Background. Coadministration of co-trimoxazole with sulfonylureas is reported to increase the risk of hypoglycemia. Methods. We identified a cohort of Medicare beneficiaries aged 66 years or older who took glyburide or glipizide for diabetes from a 5% national sample of Medicare Part D claims data in 2008 (n = 34,239). We tracked each participant's claims during 2008-2010 for a co-trimoxazole prescription and subsequent emergency room visits for hypoglycemia. Descriptive statistics and logistic regression modeling were used to evaluate hypoglycemia-related emergency room visits after coadministration of co-trimoxazole with sulfonylureas and its utilization patterns in older adults with diabetes. Results. Sulfonylureas users prescribed co-trimoxazole had a significant higher risk of emergency room visits for hypoglycemia, compared with those prescribed noninteracting antibiotics (odds ratio = 3.89, 95% confidence interval = 2.29-6.60 for glipizide and odds ratio = 3.78, 95% confidence interval = 1.81-7.90 for glyburide with co-trimoxazole, using amoxicillin as the reference). Co-trimoxazole was prescribed to 16.9% of those taking glyburide or glipizide during 2008-2010, varying from 4.0% to 35.9% across U.S. hospital referral regions. Patients with polypharmacy and with more prescribers were more likely to receive co-trimoxazole. Patients with an identifiable primary care physician had 20% lower odds of receiving a co-trimoxazole prescription.
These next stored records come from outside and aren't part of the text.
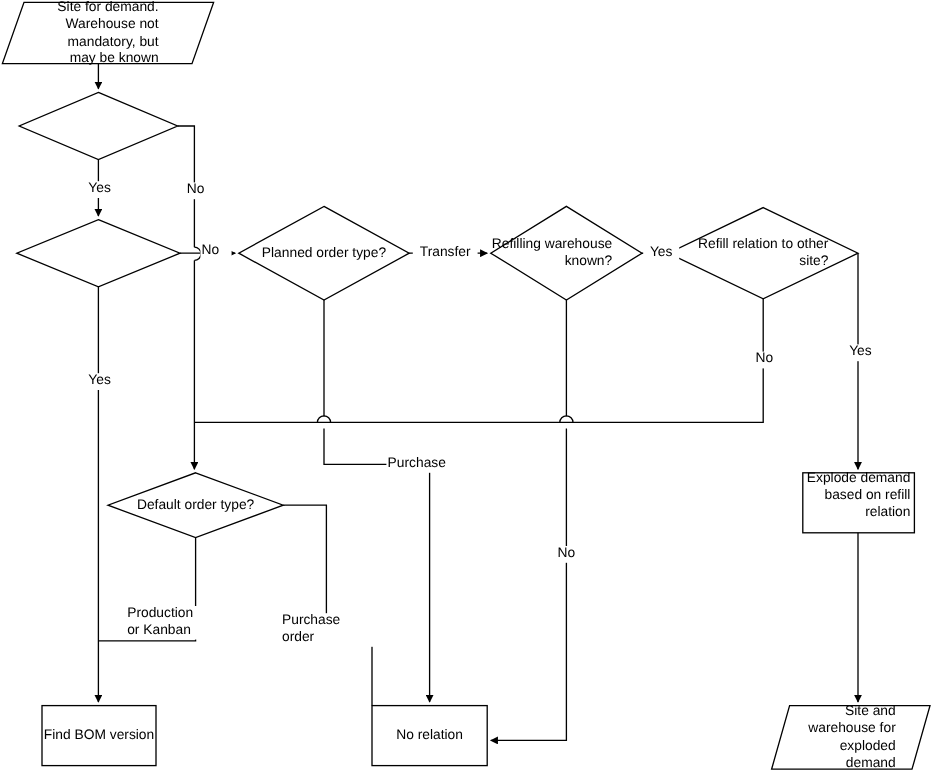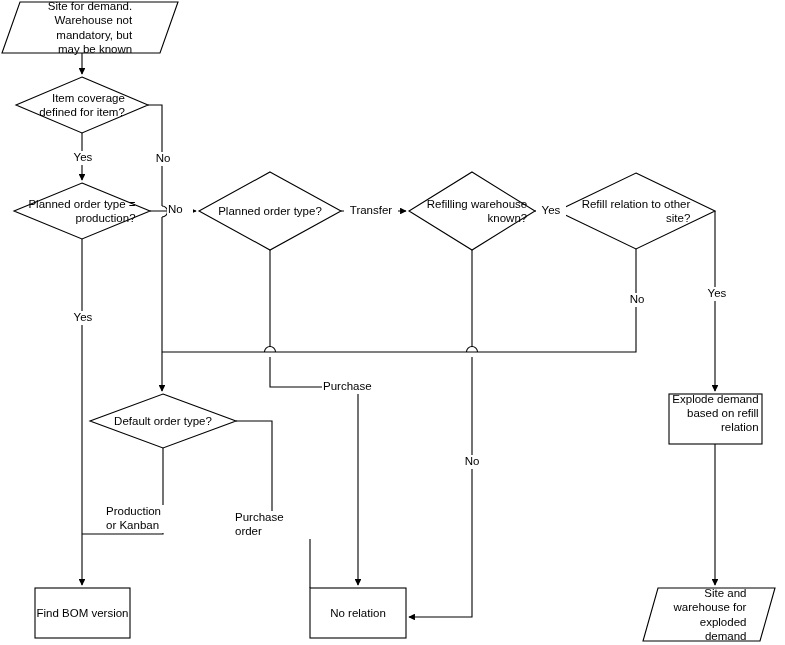--- a/index.html
+++ b/index.html
@@ -124,8 +124,6 @@
 mandatory, but
 may be known</div>
 
-  <div class="node-label" style="left:26px; top:85px; width:112px; height:40px;">Item coverage
-defined for item?</div>
 
   <div class="node-label" style="left:14px; top:191px; width:136px; height:40px;">Planned order type =
 production?</div>

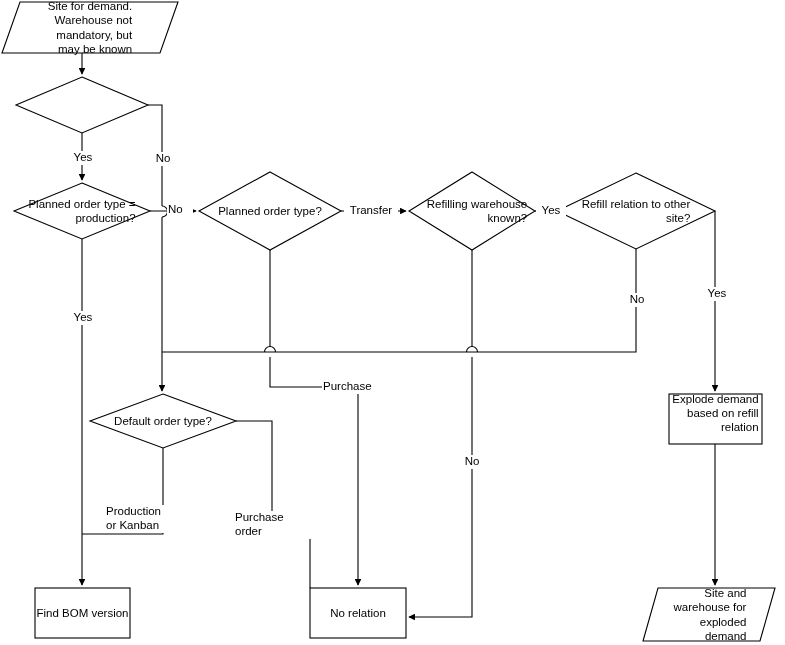--- a/index.html
+++ b/index.html
@@ -125,8 +125,6 @@
 may be known</div>
 
 
-  <div class="node-label" style="left:14px; top:191px; width:136px; height:40px;">Planned order type =
-production?</div>
 
   <div class="node-label" style="left:204px; top:198px; width:132px; height:26px;">Planned order type?</div>
 

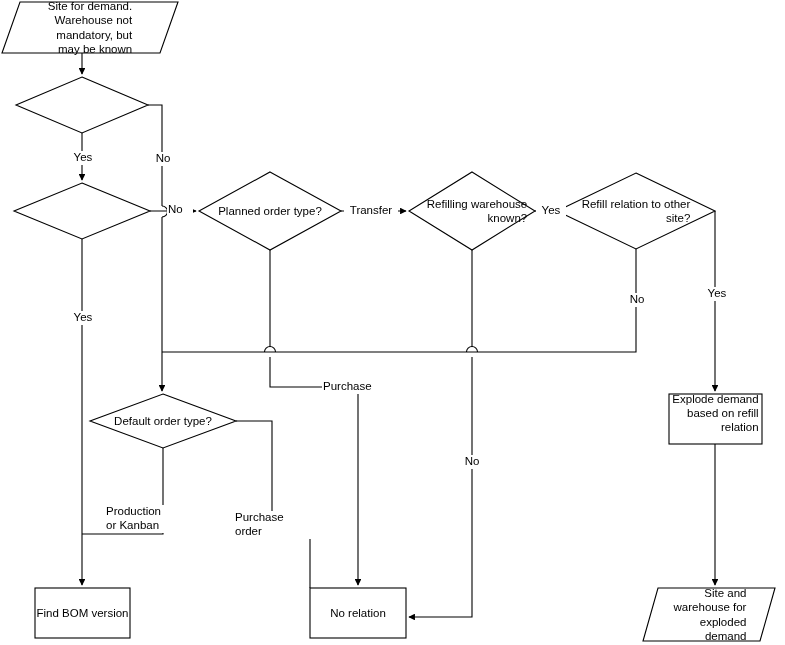--- a/index.html
+++ b/index.html
@@ -128,7 +128,7 @@
 
   <div class="node-label" style="left:204px; top:198px; width:132px; height:26px;">Planned order type?</div>
 
-  <div class="node-label" style="left:416px; top:191px; width:122px; height:40px;">Refilling warehouse
+  <div class="node-label" style="left:399px; top:191px; width:122px; height:40px;">Refilling warehouse
 known?</div>
 
   <div class="node-label" style="left:566px; top:191px; width:140px; height:40px;">Refill relation to other

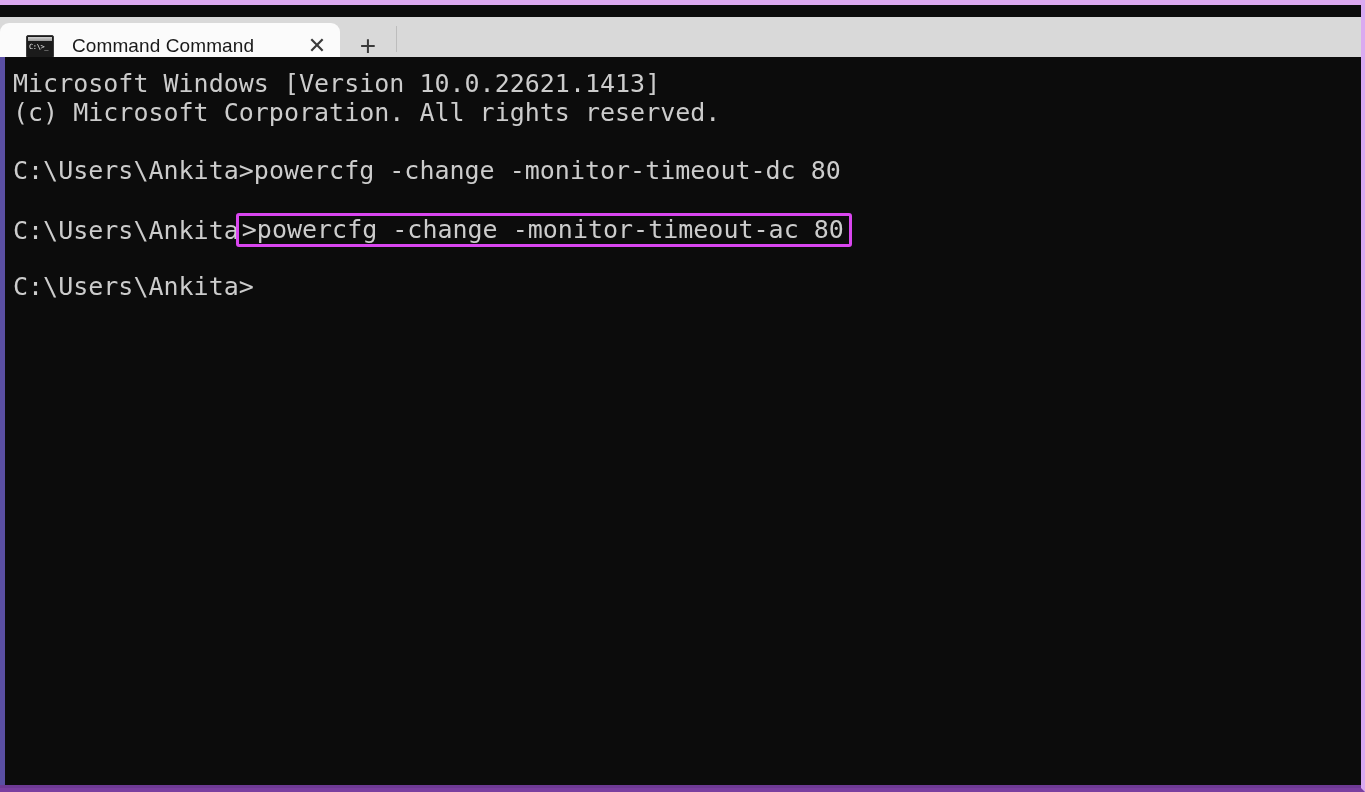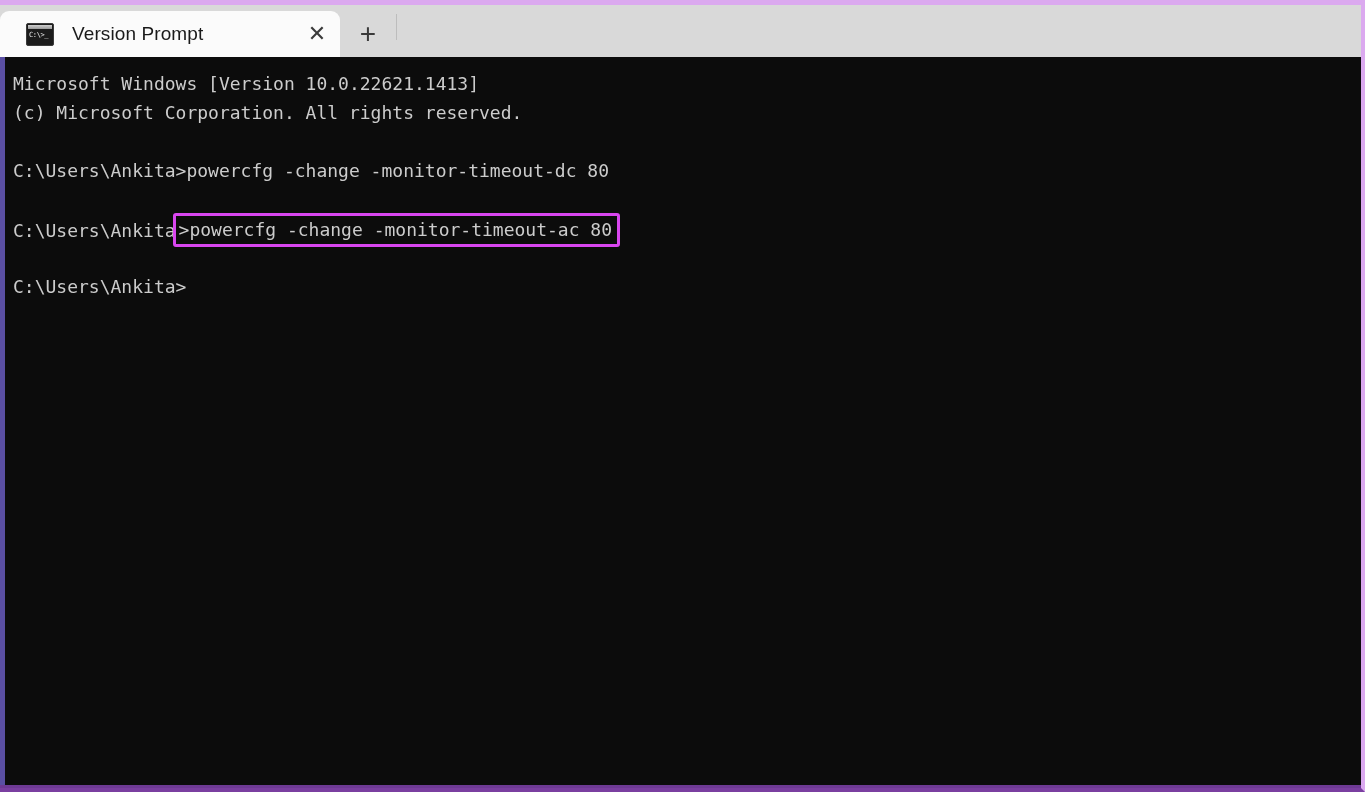--- a/index.html
+++ b/index.html
@@ -31,7 +31,7 @@
   
   #title-bar {
     position: absolute;
-    top: 0;
+    top: 12px;
     left: 0;
     right: 0;
     height: 52px;

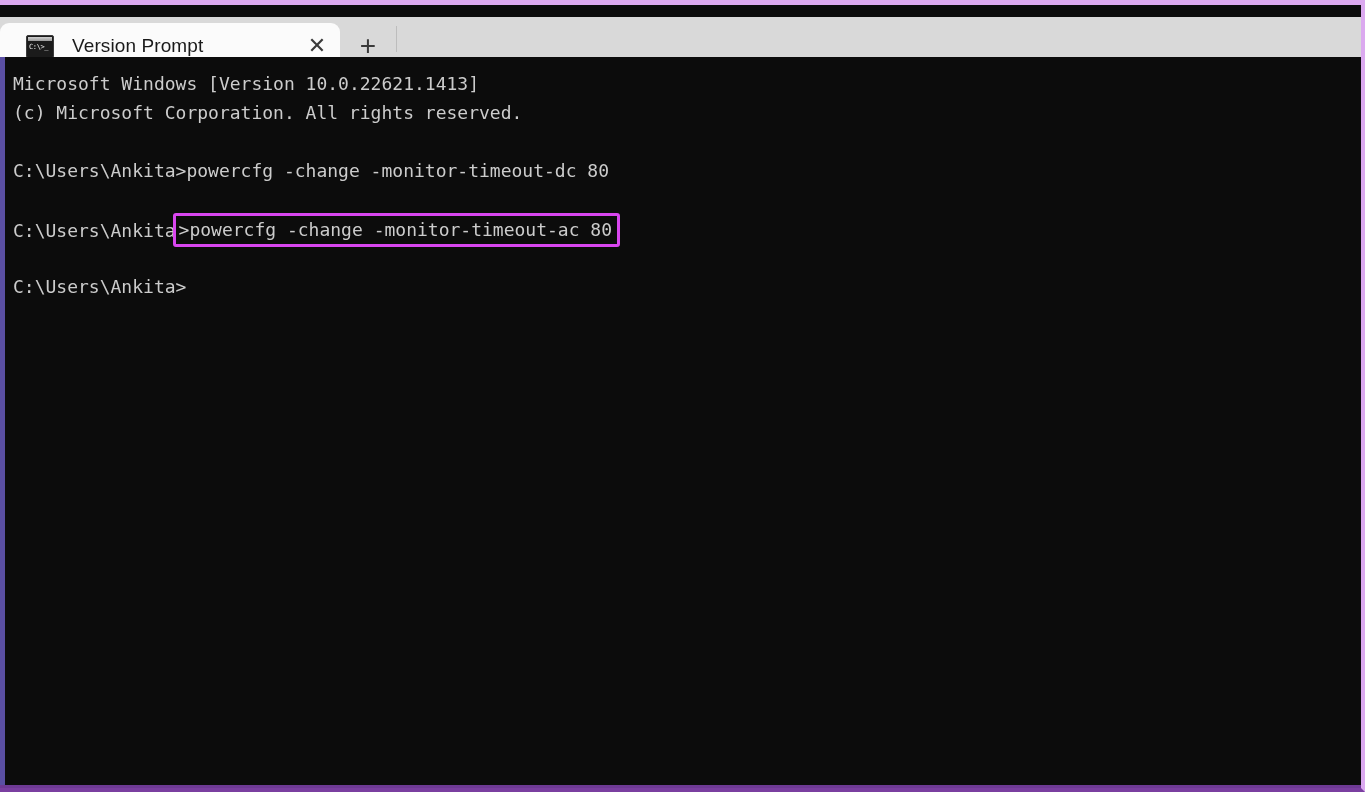--- a/index.html
+++ b/index.html
@@ -201,7 +201,7 @@
         <span class="tab-icon">
           <span class="tab-icon-prompt">C:\&gt;_</span>
         </span>
-        <span class="tab-title">Version Prompt</span>
+        <span class="tab-title">Command Command</span>
         <span class="tab-close">✕</span>
       </div>
 

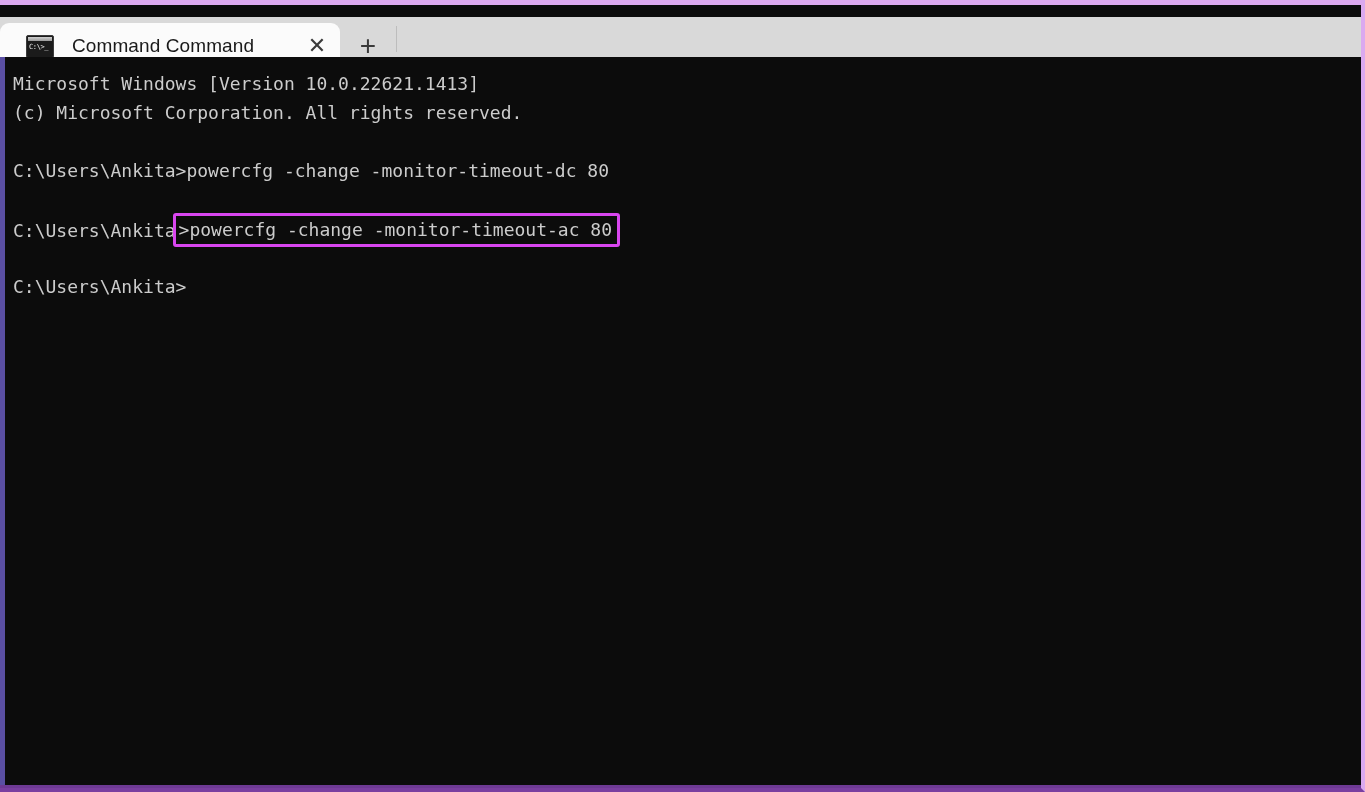--- a/index.html
+++ b/index.html
@@ -159,7 +159,7 @@
     position: relative;
     padding-left: 13px;
     font-family: "DejaVu Sans Mono", monospace;
-    font-size: 18px;
+    font-size: 25px;
     line-height: 29px;
     color: #cccccc;
     white-space: pre;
Hospital referral regions with more PCPs had lower rates of coadministration of the two drugs (r = -.26, p < 0.001). Conclusions. Coadministration of co-trimoxazole with sulfonylureas is associated with increased risk of hypoglycemia, compared with noninteracting antibiotics. Such coadministration is prevalent among older diabetic patients in the United States, especially in patients without an identifiable primary care physician.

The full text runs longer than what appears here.